Meat

Brazil reroutes beef shipments after U.S. tariff announcement

Jul, 30, 2025 Posted by Lucas Lorimer

Week 202532

Around 30,000 tonnes of Brazilian beef were either at ports awaiting shipment to the United States or already en route when U.S. President Donald Trump announced a 50% tariff on Brazilian products starting August 1. Some of these shipments continued to the U.S., while others were redirected to destinations such as Mexico, according to reporting by Valor.

The decision to continue with shipments already in transit was an attempt to minimize the losses exporters could face if the new tariff were to come into effect.

On Monday, the president of the Brazilian Beef Exporters Association (Abiec), Roberto Perosa, stated that the sector could face a negative impact of US$1 billion from losing access to the U.S. market, which was expected to receive about 200,000 tonnes of beef this semester. Between January and June of this year, Brazil exported 181,500 tonnes to the U.S., earning US$1.04 billion from those shipments.

See below a historical overview of Brazilian beef exports starting from January 2022. The chart was created using DataLiner data:

Brazilian Beef Exports – Jan 2022 to May 2025 – TEU

Source: DataLiner (Click here to request a demo)

“We had been shipping between 15,000 and 25,000 tonnes of beef per month to the U.S. and expected to reach 400,000 tonnes this year,” Perosa said during an online event hosted by Exame magazine. According to him, the 50% tariff would raise the total duties on Brazilian beef exports to 76.4%, making sales unfeasible.

Industry sources told Valor that meatpackers with cargo either at port or already at sea chose to maintain some of the shipments to the U.S. Some of these have already arrived at American ports and avoided the new tariff.

Three sources said that JBS and Minerva were among the companies with cargo en route to the U.S. In Minerva’s case, some shipments were redirected to Mexico — a route change that would have minimal impact on logistics costs, according to two sources. Both companies declined to comment.

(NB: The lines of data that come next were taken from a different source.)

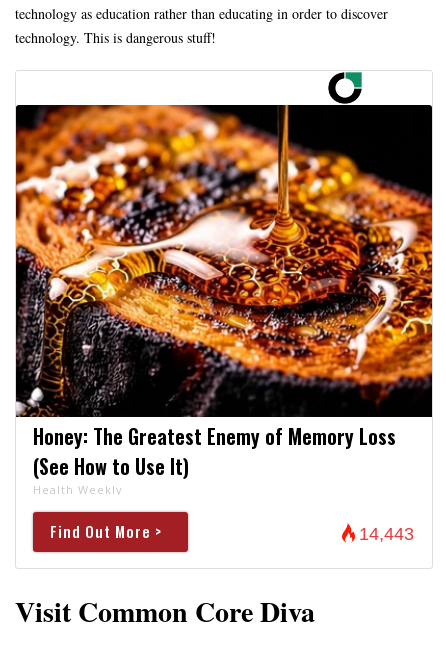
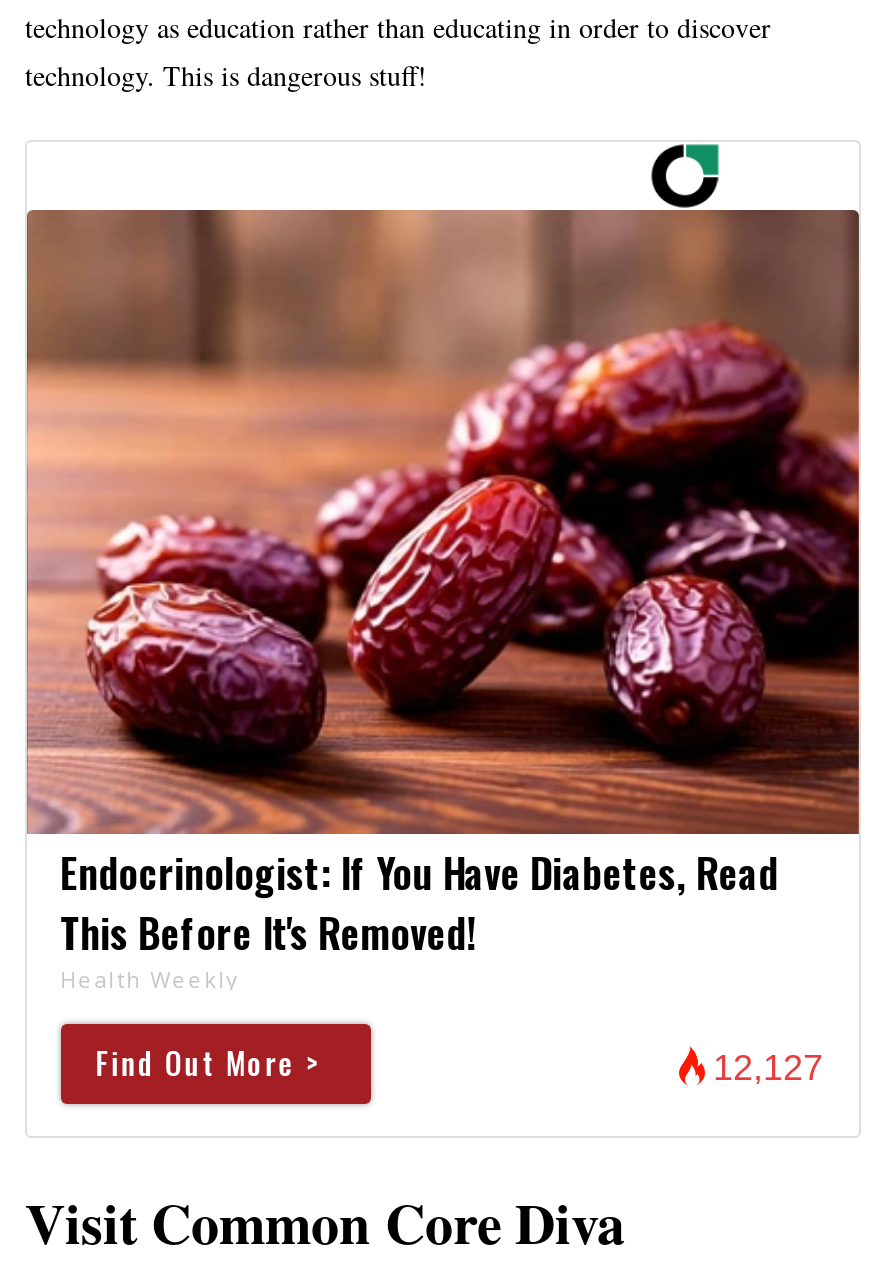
- [image]
- Honey: The Greatest Enemy of Memory Loss
- (See How to Use It)
+ [image]
+ Endocrinologist: If You Have Diabetes, Read
+ This Before It's Removed!

- 14,443
+ 12,127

Meanwhile, meatpacker Astra had 27 tonnes of beef at a Brazilian port that were returned to the original plant, according to Valor. The company also had another 27-tonne shipment at sea headed for the U.S., which continued its journey and might arrive before August 1.

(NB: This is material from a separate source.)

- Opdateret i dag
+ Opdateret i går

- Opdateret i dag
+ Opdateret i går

One source noted that companies still hope that shipments arriving after August 1 might enter the U.S. without being subject to the new tariff. “That’s why they are choosing to proceed with the shipments,” the source said.

Perosa of Abiec acknowledged that, even with rerouting, there is no immediate alternative market capable of absorbing the volume previously destined for the U.S. “There are alternatives, but none as accessible as the U.S., which can take large volumes. No other market can absorb everything that would have gone to the U.S.”

Still, he argued that the U.S. does not have an alternative supplier capable of replacing Brazil with the same level of price competitiveness.

“Argentine and Uruguayan beef competes with American beef on supermarket shelves. But those competitors don’t have the volume that Brazil produces for the [U.S.] processing industry,” he said.

U.S. cattle supply is at its lowest level in decades and may not return to previous highs — hence the country’s need to import beef to meet domestic demand.